Spectre
If there is such a thing as “James Bond‘s Greatest Hits,” then Spectre is it. The 25th movie about the British MI6 agent with a license to kill is party time for Bond fans, a fierce, funny, gorgeously produced valentine to the longest-running franchise in movies. Bond freaks will be orgasmic playing spot-the-reference to the series that began in 1962 with Dr. No.
Non-freaks still have Daniel Craig to feast on. In a photo finish with Sean Connery as the best of the six movie Bonds, Craig comes out blazing. He’s a blunt instrument in a creamy Tom Ford tux, alive with danger and sexual swagger. This is Craig’s fourth time as 007. After the abysmal Quantum of Solace, he rallied with Skyfall, the biggest boffo Bond ($1.1 billion worldwide). Craig’s stated goal was to make Spectre “better than Skyfall.” Not quite. Casino Royale, Craig’s first go-round, remains his peak, the film that caught Bond in the act of inventing himself.
Spectre carries on Craig’s reinvention of Bond, blowing a reported $250 million budget on spectacular action without losing what’s personal. Skyfall director Sam Mendes is back to keep things real, but the plot cooked up by John Logan, Neal Purvis, Robert Wade and Jez Butterworth is a 148-minute minefield of distractions.

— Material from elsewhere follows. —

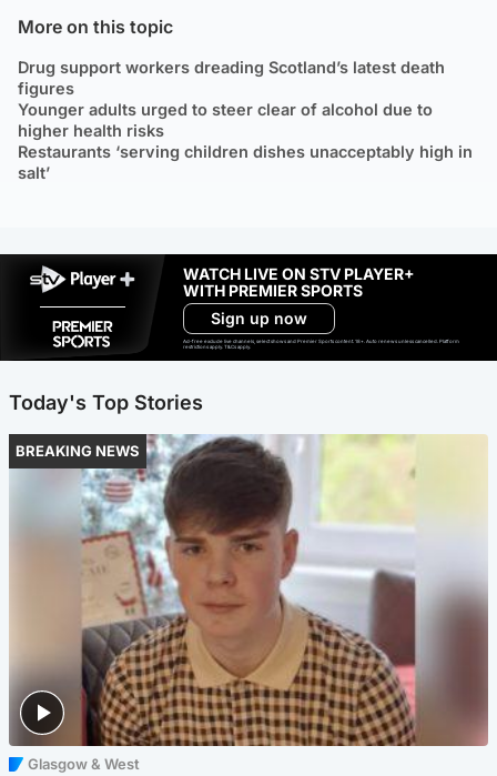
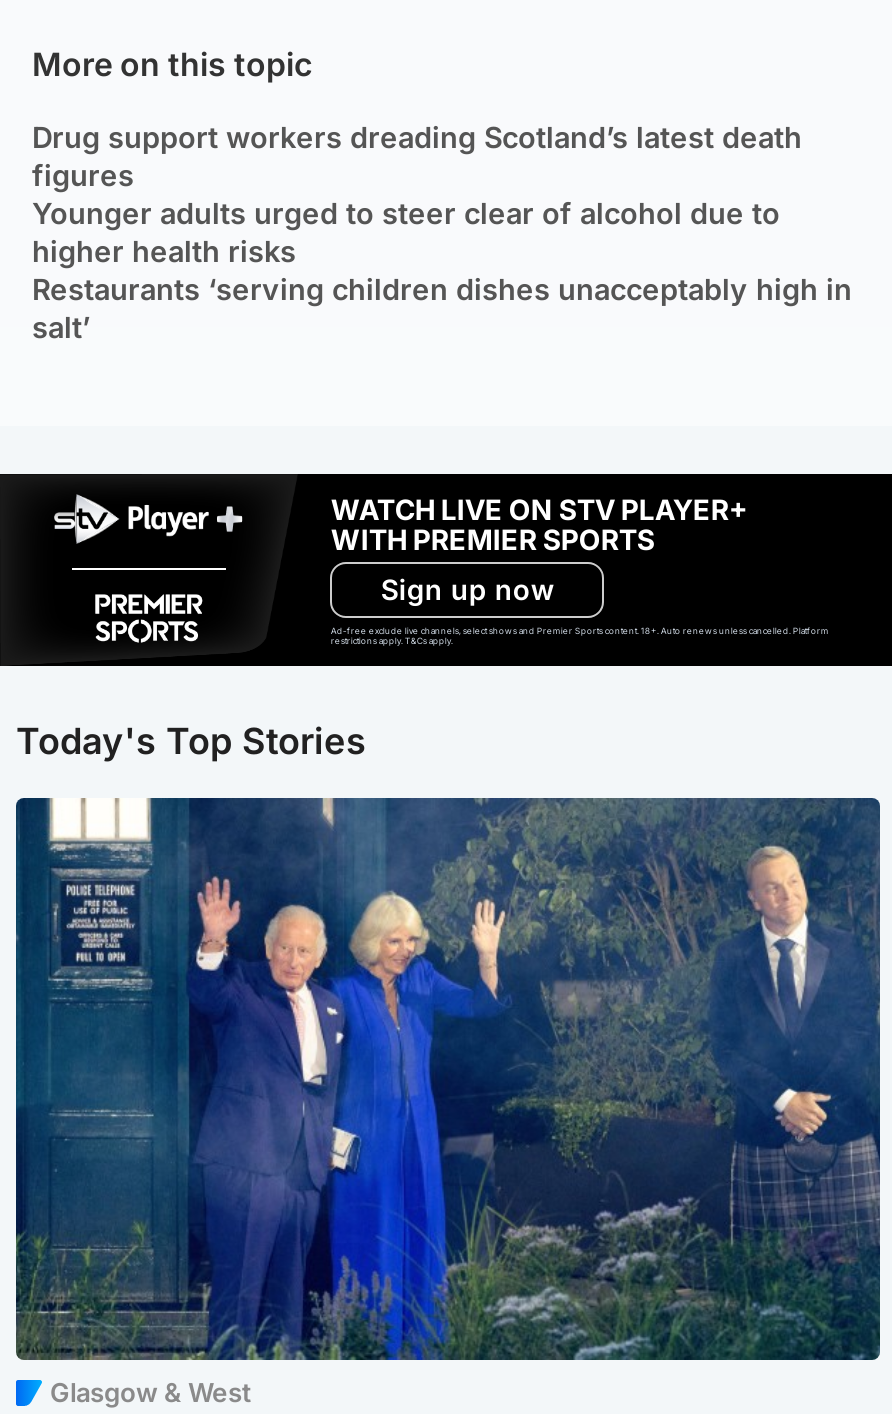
[9,433,489,747] [image] -> [14,796,882,1362] [image]
[16,442,140,460] BREAKING NEWS -> none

Ah, but what distractions. Apologies to The Spy Who Loved Me, but the Bond series has never had a more drop-dead dazzler of an opener than this one, set in Mexico City on the Day of the Dead. With Bond leaping across rooftops to take out the evil Sciarra (Alessandro Cremona) and winding up in a dizzying chopper battle above the crowds in Zocolo Square, the scene is a visual triumph for Dutch camera whiz Hoyte van Hoytema (Interstellar, Her) and a new peak in the art of eye-popping.
Then Bond is off to Rome, chasing bad guys in a custom Aston Martin DB10 and having sex with Sciarra’s widow (Monica Bellucci, still wowza at 51). The widow is Bond’s entree to Spectre, a secret society of global terrorists led by Franz Oberhauser (Christoph Waltz), a mystery man from Bond’s orphan past. “I’m the author of all your pain,” says Franz, whose ID is easy to guess. No spoilers, except to say that Waltz, purring with lethal charm, is perfection.